• Supplied records
----
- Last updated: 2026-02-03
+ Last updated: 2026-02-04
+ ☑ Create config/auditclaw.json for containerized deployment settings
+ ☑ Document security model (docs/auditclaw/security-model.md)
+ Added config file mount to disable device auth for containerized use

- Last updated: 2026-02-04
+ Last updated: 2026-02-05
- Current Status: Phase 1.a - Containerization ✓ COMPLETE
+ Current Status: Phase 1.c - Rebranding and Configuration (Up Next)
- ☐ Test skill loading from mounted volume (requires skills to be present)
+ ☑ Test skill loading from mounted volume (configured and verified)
----
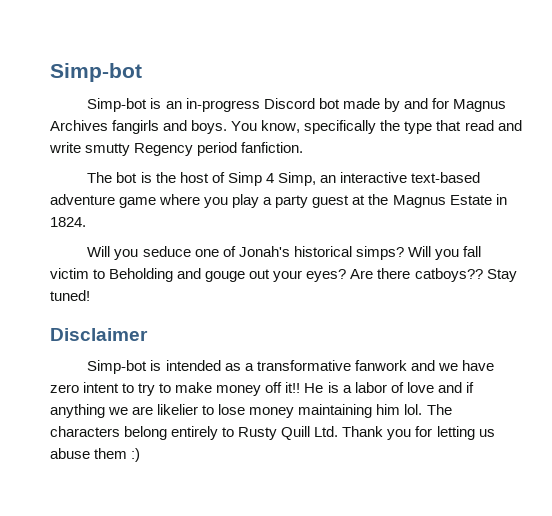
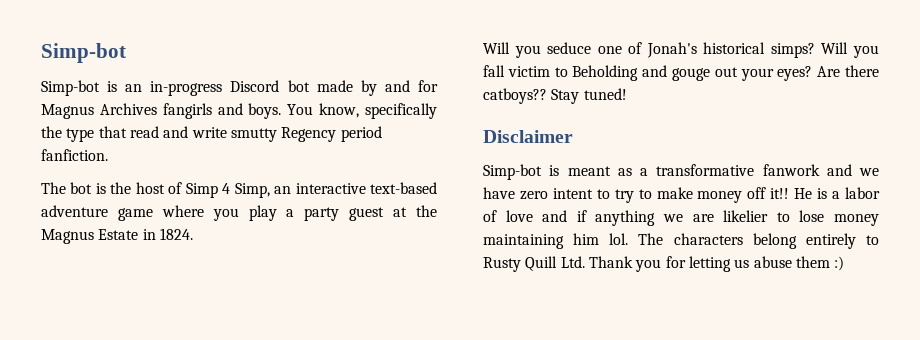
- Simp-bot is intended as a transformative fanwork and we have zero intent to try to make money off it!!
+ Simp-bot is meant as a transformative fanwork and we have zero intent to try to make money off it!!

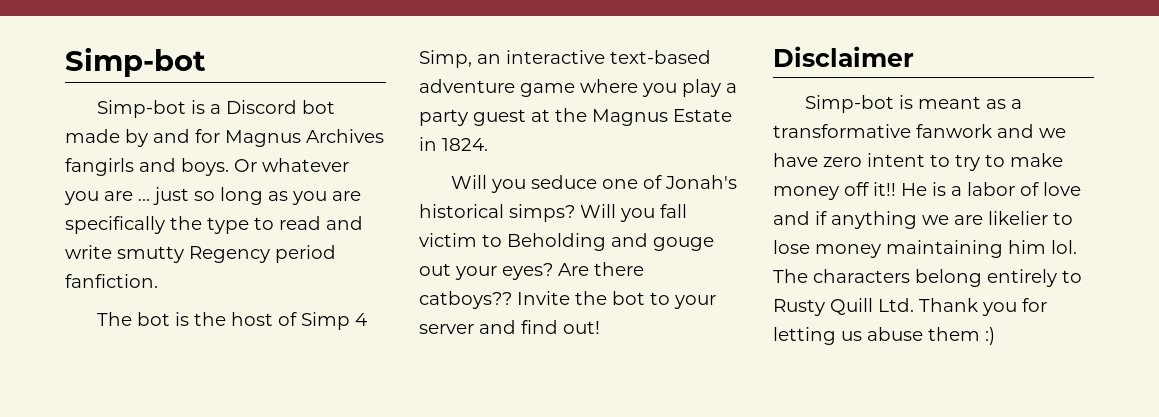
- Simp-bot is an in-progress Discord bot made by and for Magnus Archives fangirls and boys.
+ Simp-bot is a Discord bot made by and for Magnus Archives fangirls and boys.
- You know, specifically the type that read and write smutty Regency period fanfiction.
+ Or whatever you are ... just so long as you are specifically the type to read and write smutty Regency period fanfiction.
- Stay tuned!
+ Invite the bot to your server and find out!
----
• Task statement
From the records above, transcribe without alteration every line from the one with "is a Discord" to the one with "and find out!", inclusive.

• Response
+ Simp-bot is a Discord bot made by and for Magnus Archives fangirls and boys.
- You know, specifically the type that read and write smutty Regency period fanfiction.
+ Or whatever you are ... just so long as you are specifically the type to read and write smutty Regency period fanfiction.
- Stay tuned!
+ Invite the bot to your server and find out!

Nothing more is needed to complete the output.